## [Your instructions]
Restate word for word the lines of the entries below, starting with the line that holds "Men's San Antonio Spurs Black Mitchell" and ending with the line that holds "total: 368.06 -> 392.10", and no others.

## [Data extract]
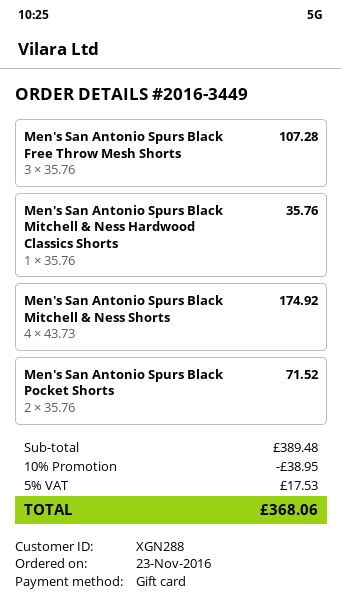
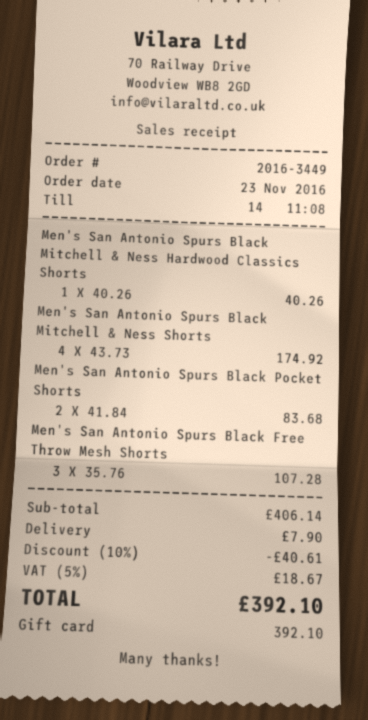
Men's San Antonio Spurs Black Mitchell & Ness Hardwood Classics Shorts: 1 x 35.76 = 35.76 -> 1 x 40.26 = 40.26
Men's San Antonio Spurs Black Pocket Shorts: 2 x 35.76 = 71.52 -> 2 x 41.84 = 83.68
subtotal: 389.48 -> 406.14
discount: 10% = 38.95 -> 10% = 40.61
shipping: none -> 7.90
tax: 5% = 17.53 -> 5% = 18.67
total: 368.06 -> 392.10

* * *

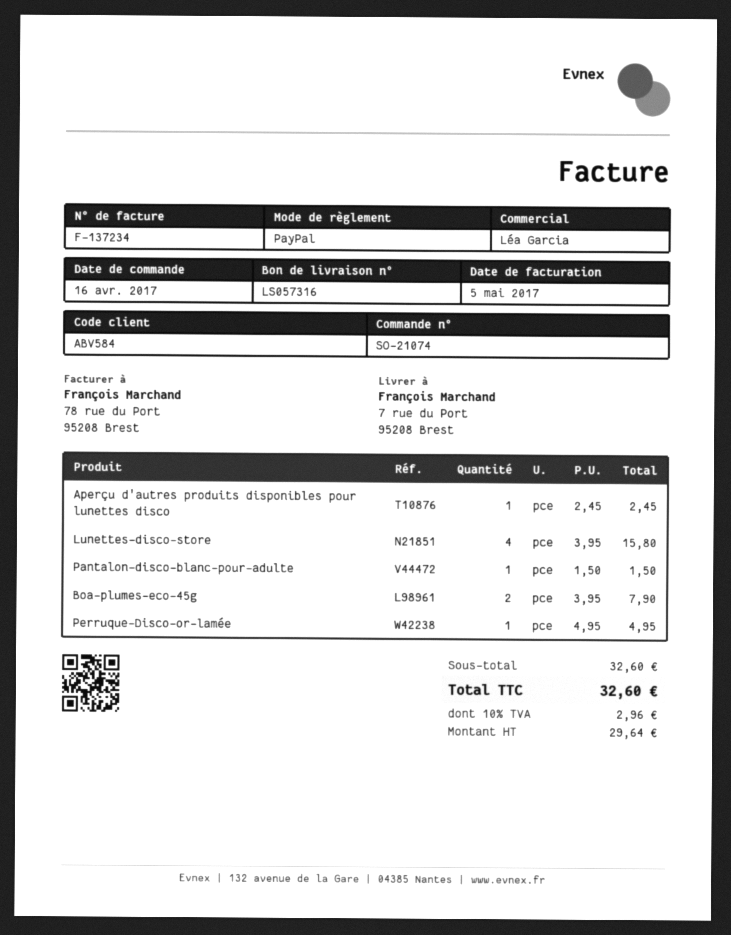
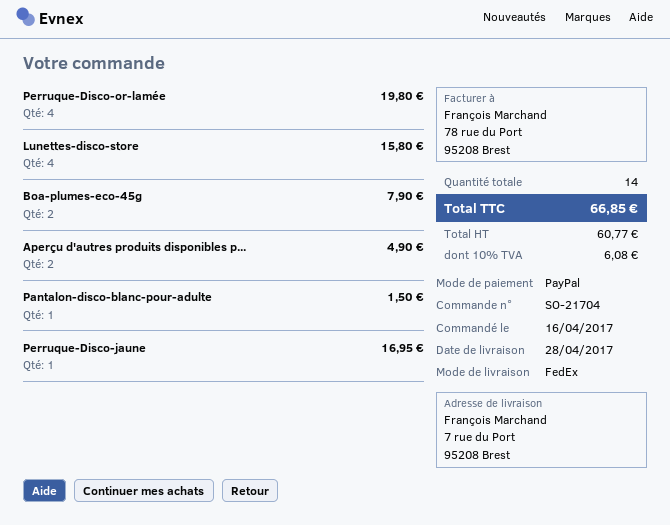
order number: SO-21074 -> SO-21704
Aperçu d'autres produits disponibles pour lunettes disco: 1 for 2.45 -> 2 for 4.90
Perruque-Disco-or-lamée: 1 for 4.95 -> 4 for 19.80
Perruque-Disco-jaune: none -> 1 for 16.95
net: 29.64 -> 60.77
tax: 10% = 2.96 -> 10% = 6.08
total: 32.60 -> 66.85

* * *

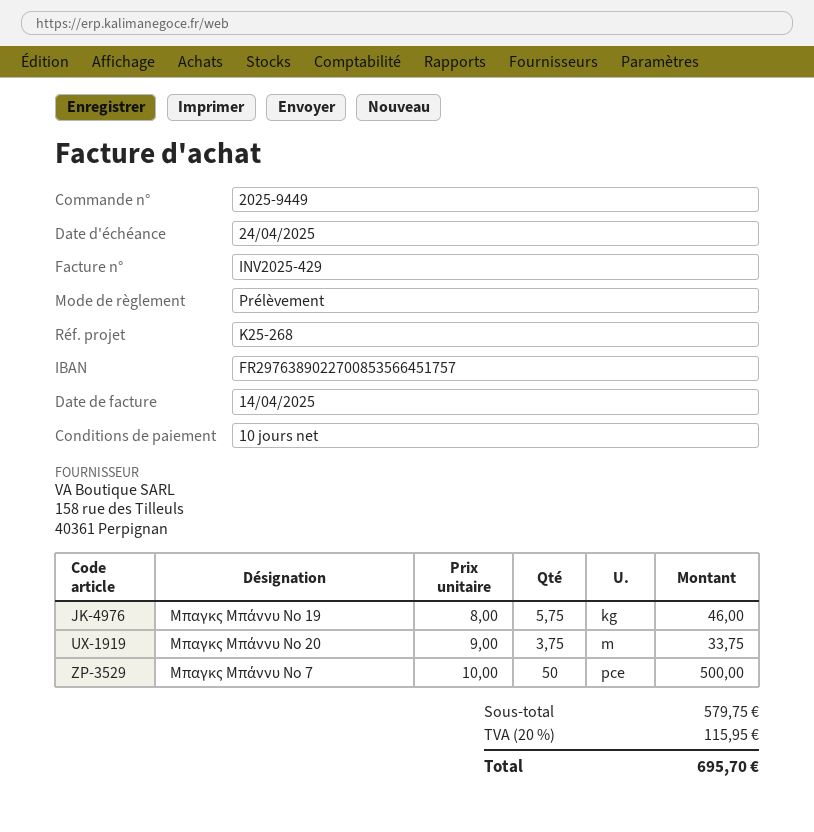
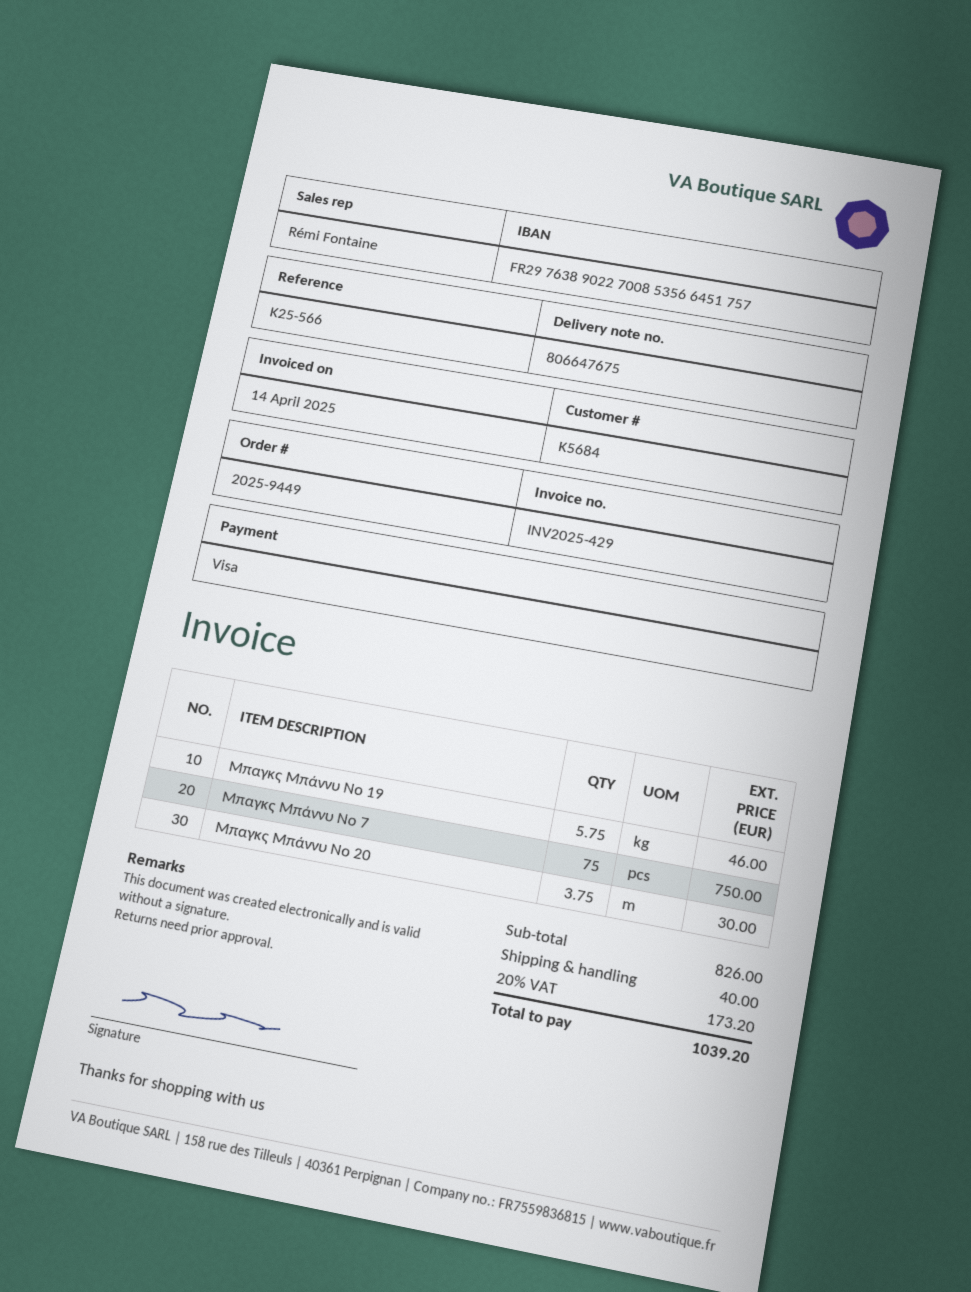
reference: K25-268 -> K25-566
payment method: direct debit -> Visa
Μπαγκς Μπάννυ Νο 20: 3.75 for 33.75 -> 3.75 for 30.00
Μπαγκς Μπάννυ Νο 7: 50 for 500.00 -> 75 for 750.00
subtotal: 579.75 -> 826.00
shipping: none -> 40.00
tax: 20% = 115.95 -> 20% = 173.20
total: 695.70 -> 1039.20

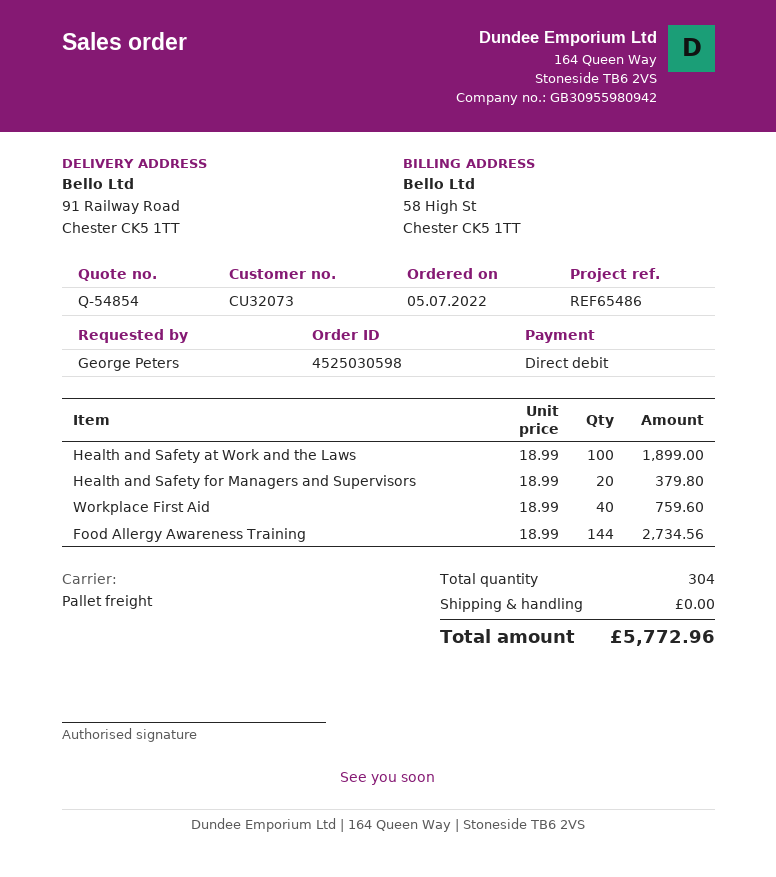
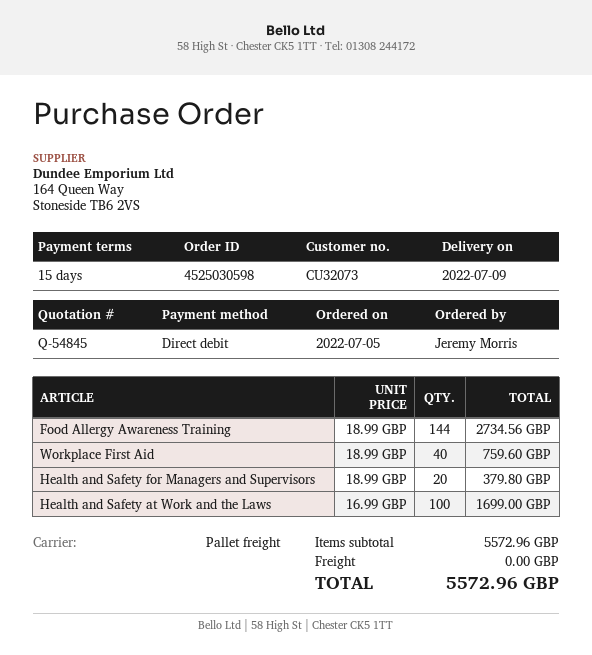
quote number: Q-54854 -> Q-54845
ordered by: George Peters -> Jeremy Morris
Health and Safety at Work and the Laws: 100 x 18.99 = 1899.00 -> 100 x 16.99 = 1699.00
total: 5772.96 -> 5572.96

## [Exercise answer]
Men's San Antonio Spurs Black Mitchell & Ness Hardwood Classics Shorts: 1 x 35.76 = 35.76 -> 1 x 40.26 = 40.26
Men's San Antonio Spurs Black Pocket Shorts: 2 x 35.76 = 71.52 -> 2 x 41.84 = 83.68
subtotal: 389.48 -> 406.14
discount: 10% = 38.95 -> 10% = 40.61
shipping: none -> 7.90
tax: 5% = 17.53 -> 5% = 18.67
total: 368.06 -> 392.10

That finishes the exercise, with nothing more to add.